Edwards, just recently announced his plan and it is the cheapest and most conservative of the bunch, placing the burden of mandatory insurance for children on the parents but providing tax credits to help pay for it. He would also, like Dean, allow lower income families to buy in to state health insurance. His plan would cost a measly $53 Billion, but would probably still require tax hikes.

The most rational plan (rational for a Democrat anyway) is probably John Kerry’s. Kerry wouldn’t repeal all of Bush’s tax breaks, he would, of course repeal those cuts that benefit the wealthy. He would also close unspecified corporate loopholes. We shouldn’t hold this against him, he is a democrat after all … and a rich one at that. Kerry’s $72 million program would reimburse employer cost up to 50%, as well as pick the tab on state’s expanding Medicaid to cover 20 million uninsured children. Remarkably though, Kerry at least addresses the issues of cost reductions. He would create a catastrophe fund, similar to terrorist insurance, that would help pay for insurance claims exceeding $50,000 (only about 0.4% of all claims). Kerry also recognizes the inefficiency of the medical bureaucracy pointing out that “While banks have cut their costs to less than a penny per transaction using computers and technology, a single transaction in health care can cost as much as twelve to twenty-five dollars.” Yet, mere recognition of this problem does little to solve it and so far recognition is all Kerry seems to have.

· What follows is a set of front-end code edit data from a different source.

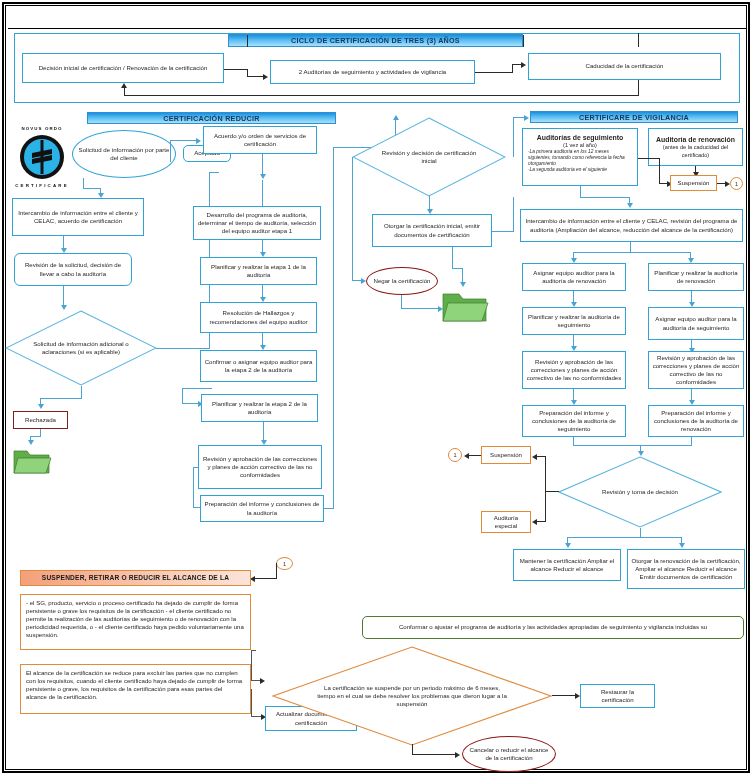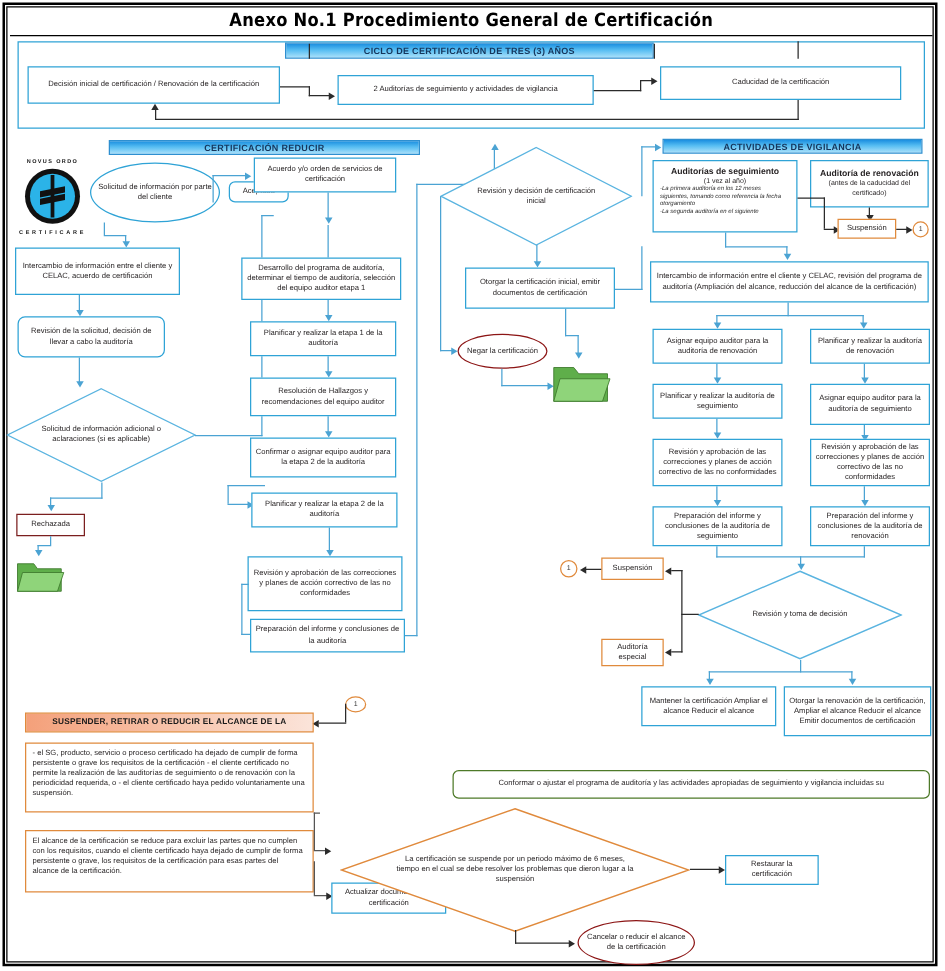--- a/index.html
+++ b/index.html
@@ -90,7 +90,6 @@
   <div class="frame-outer"></div>
   <div class="frame-inner"></div>
 
-  <div class="title-bar">Anexo No.1 Procedimiento General de Certificación</div>
   <div class="title-rule"></div>
 
   <div class="cycle-panel"></div>

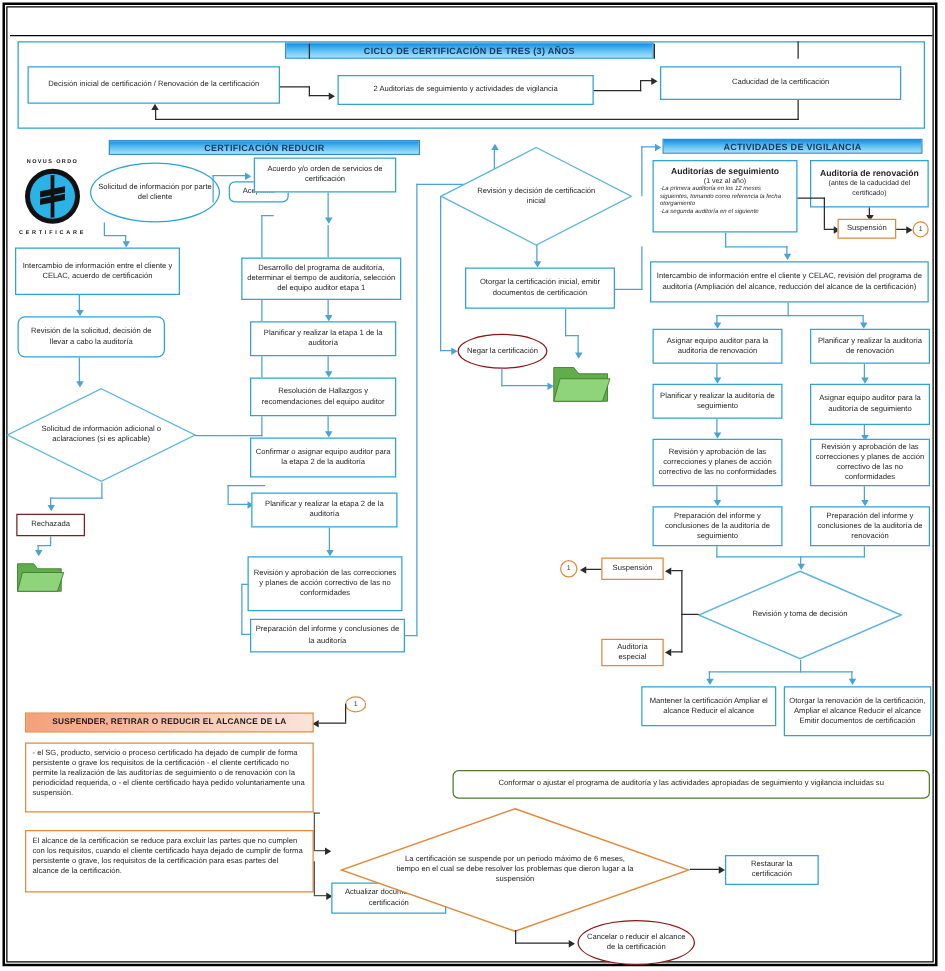--- a/index.html
+++ b/index.html
@@ -123,7 +123,7 @@
   <div class="ar kup" style="left:121px;top:83px;"></div>
 
   <div class="banner" style="left:87px;top:112px;width:249px;height:12px;">CERTIFICACIÓN REDUCIR</div>
-  <div class="banner" style="left:530px;top:111px;width:208px;height:12px;">ACTIVIDADES DE VIGILANCIA</div>
+  <div class="banner" style="left:530px;top:111px;width:208px;height:12px;">CERTIFICARE DE VIGILANCIA</div>
 
   <div class="logo">
     <div class="lt">NOVUS ORDO</div>

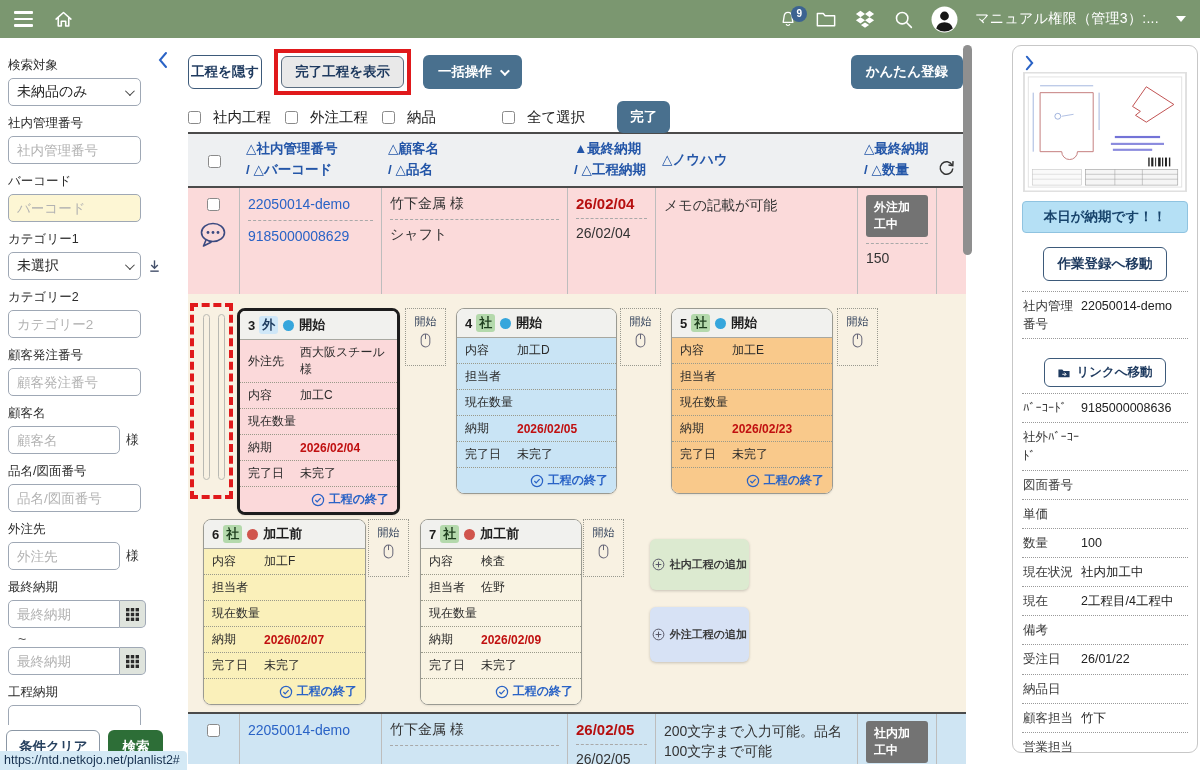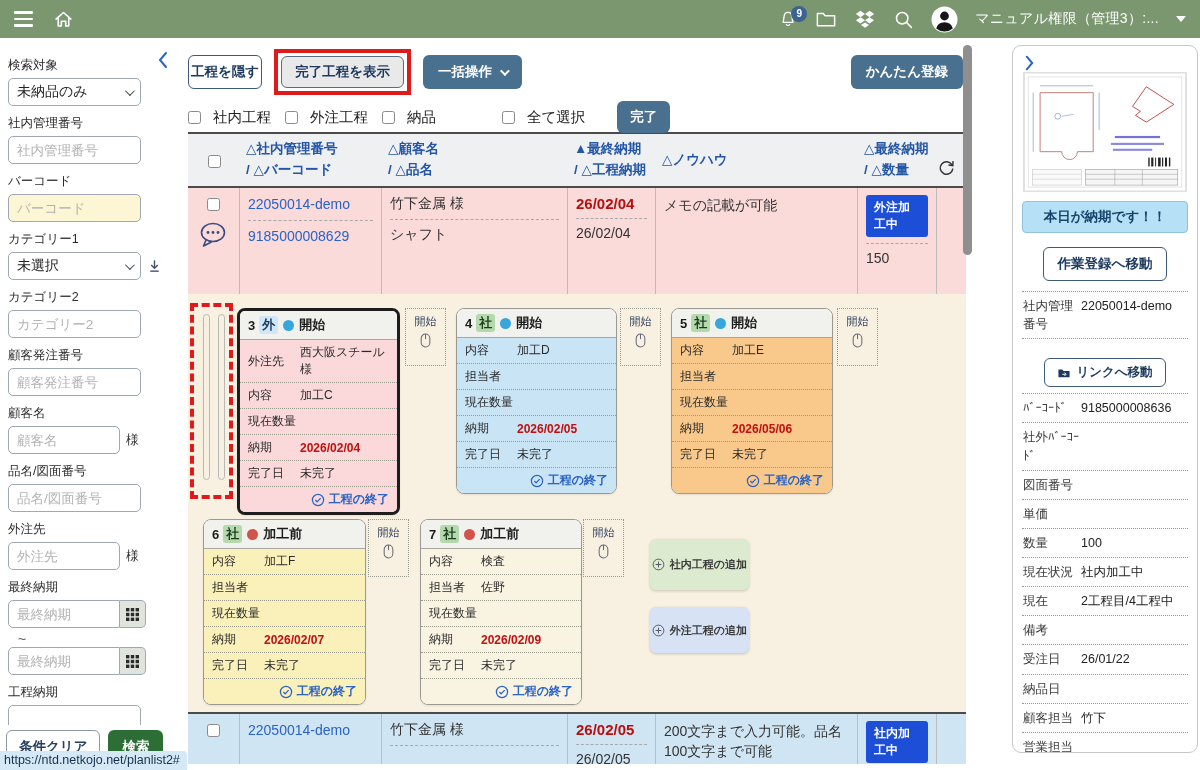--- a/index.html
+++ b/index.html
@@ -89,7 +89,7 @@
 .due-main{color:#b60f0f;font-weight:bold;font-size:15px;}
 .due-sub{color:#333;}
 .memo{line-height:1.45;}
-.status-badge{display:inline-block;background:#1d4ed8;color:#fff;font-weight:bold;font-size:12px;
+.status-badge{display:inline-block;background:#737373;color:#fff;font-weight:bold;font-size:12px;
   padding:4px 8px;border-radius:3px;}
 .refresh{position:absolute;right:10px;bottom:8px;cursor:pointer;}
 

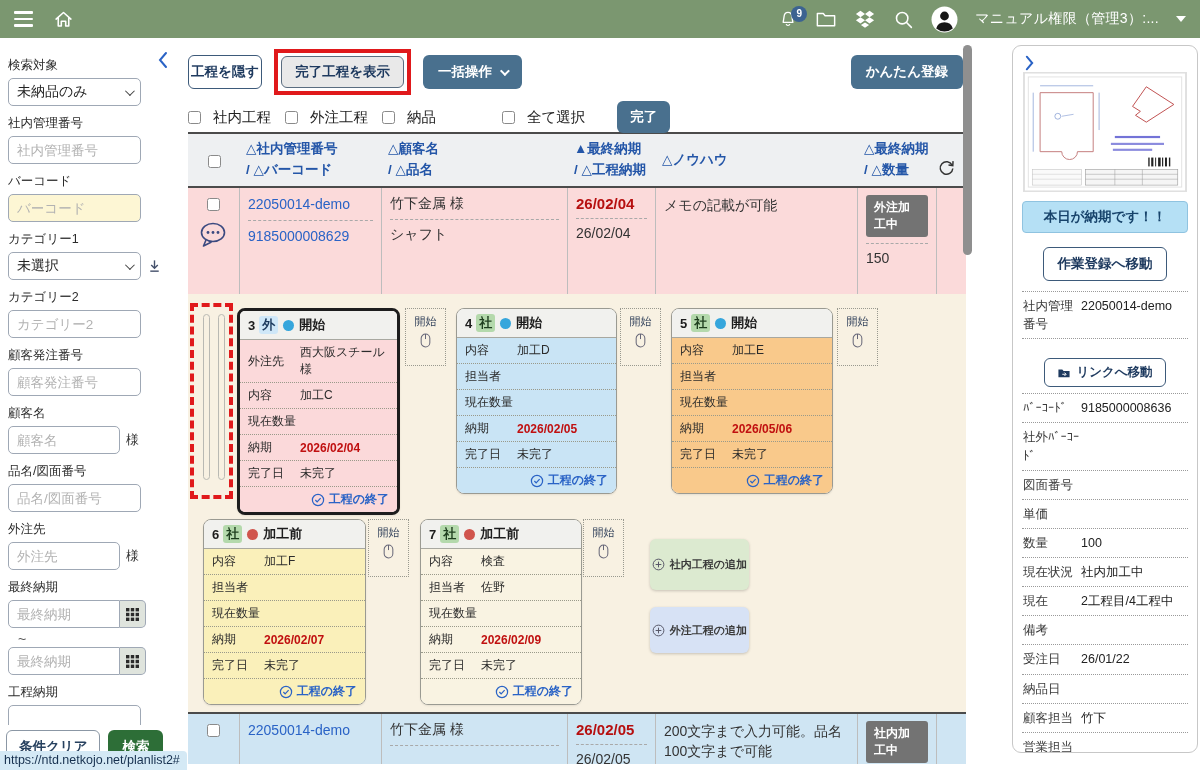--- a/index.html
+++ b/index.html
@@ -524,7 +524,7 @@
             </div>
           <div class="crow">
               <span class="cl">納期</span>
-              <span class="cv red">2026/05/06</span>
+              <span class="cv red">2026/02/23</span>
             </div>
           <div class="crow">
               <span class="cl">完了日</span>

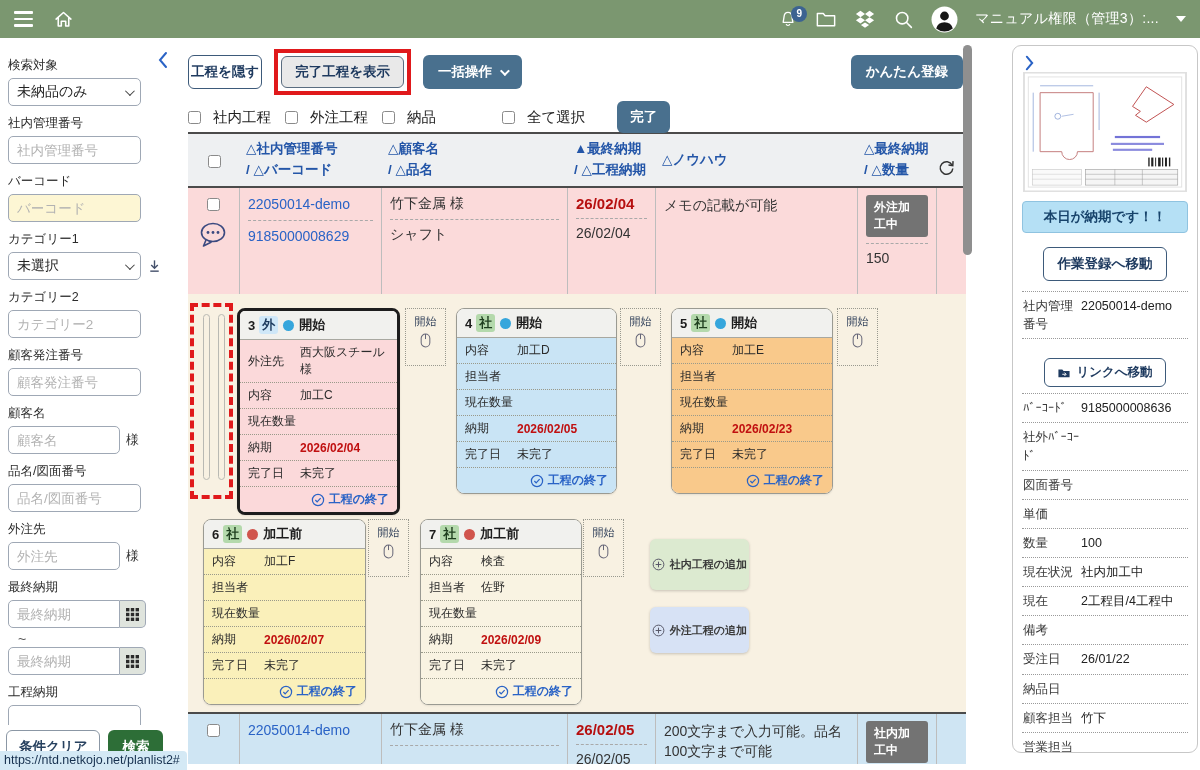--- a/index.html
+++ b/index.html
@@ -124,7 +124,7 @@
 .add-btn{position:absolute;width:99px;border-radius:6px;display:flex;align-items:center;justify-content:center;
   gap:5px;font-size:11px;font-weight:bold;color:#3a3a3a;cursor:pointer;box-shadow:0 1px 3px rgba(0,0,0,.2);}
 .add-green{background:#dcead0;height:51px;}
-.add-blue{background:#d7e2f5;height:46px;}
+.add-blue{background:#d7e2f5;height:55px;}
 .vscroll{position:absolute;right:13px;top:7px;width:9px;height:210px;background:#8f8f8f;border-radius:5px;cursor:pointer;}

Given the electorate’s interest in the issue (polls usually show health care as the number one domestic issue after the economy), Bush cannot appear to champion the status quo. He will have to come up with some viable alternative to these warm, fuzzy, “compassionate” financial disasters. One way to do this is to become visibly passionate by the exponentially rising costs of health care and to develop a multi-pronged attack on the crisis from a cost-reduction angle. A catchy name like “Health of the Nation” or “A Nation of Choice” would allow him to maximize his still strong rapport with the American people, while promoting a plan that, above all, must have substance. Bush might also want to co-opt the Catastrophe fund idea and provide a few more restrictions on its use. This would surely anger some conservatives, but the mainstream would love it. A catastrophe fund would certainly be an added government service but it would be easier to repeal once the “Health Care Crisis” abates, thus making it a fairly safe compromise (unlike Bush’s behemoth prescription drug benefit). Bush has to be aggressive and creative on the health care issue. Anything less will risk the health and the freedom of future generations.